#### Material provided

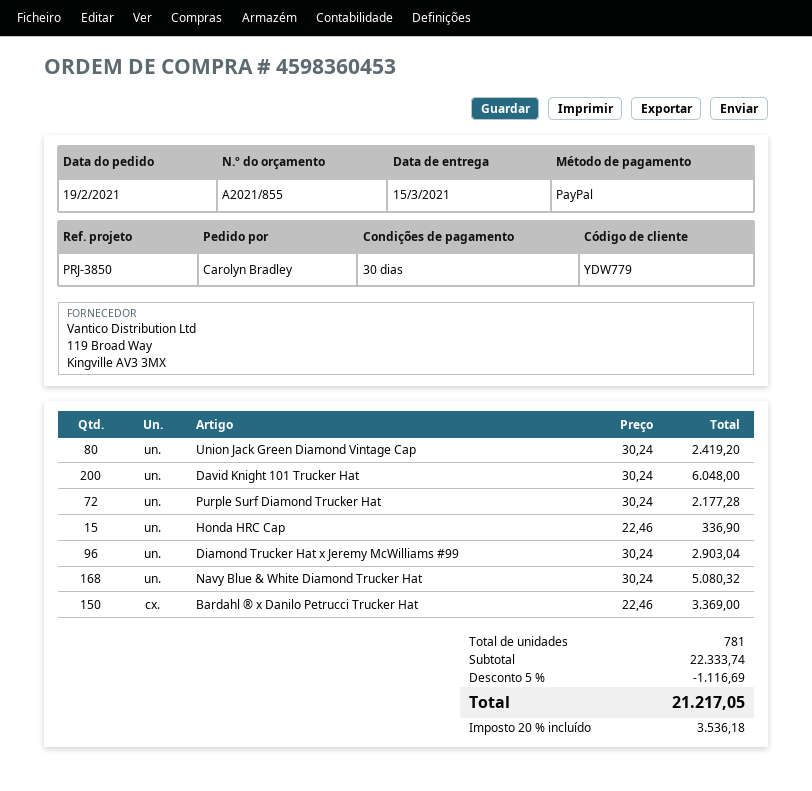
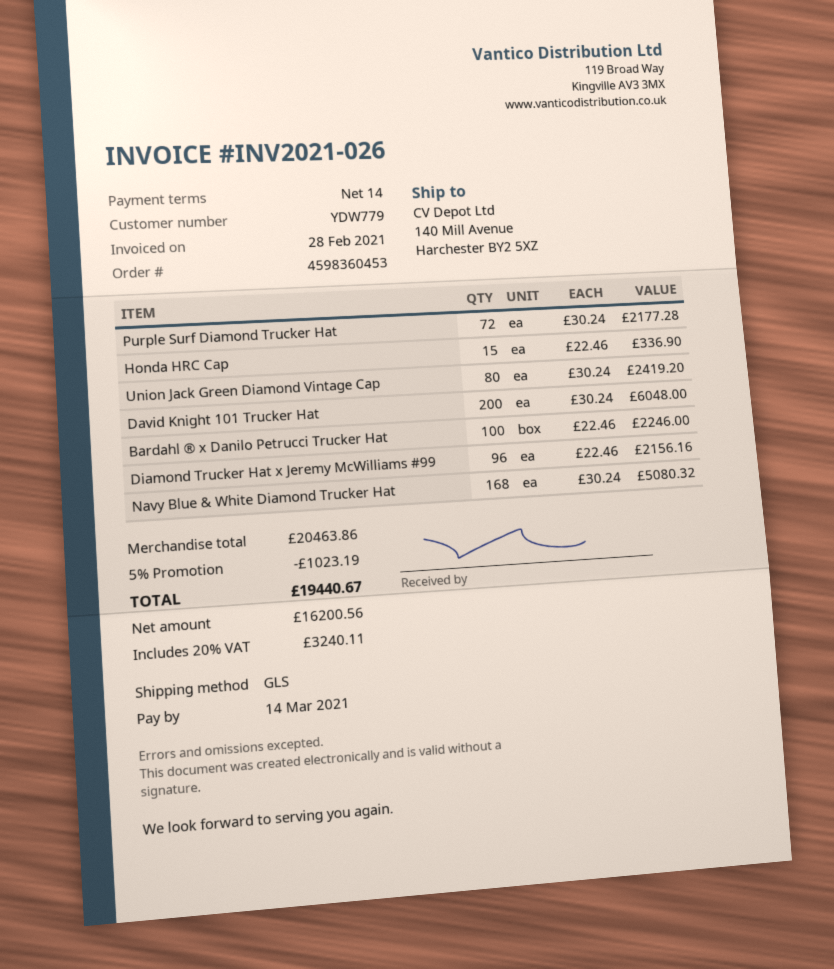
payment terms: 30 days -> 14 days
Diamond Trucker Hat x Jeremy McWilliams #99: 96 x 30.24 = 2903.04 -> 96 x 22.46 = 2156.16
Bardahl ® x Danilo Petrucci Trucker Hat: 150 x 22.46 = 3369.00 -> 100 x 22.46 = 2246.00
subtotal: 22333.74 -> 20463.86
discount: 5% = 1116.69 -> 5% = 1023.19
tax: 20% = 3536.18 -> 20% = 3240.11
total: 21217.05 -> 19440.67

########

= Task item =
Restate the entries above word for word, keeping pictures out of the copy.

= Response =
payment terms: 30 days -> 14 days
Diamond Trucker Hat x Jeremy McWilliams #99: 96 x 30.24 = 2903.04 -> 96 x 22.46 = 2156.16
Bardahl ® x Danilo Petrucci Trucker Hat: 150 x 22.46 = 3369.00 -> 100 x 22.46 = 2246.00
subtotal: 22333.74 -> 20463.86
discount: 5% = 1116.69 -> 5% = 1023.19
tax: 20% = 3536.18 -> 20% = 3240.11
total: 21217.05 -> 19440.67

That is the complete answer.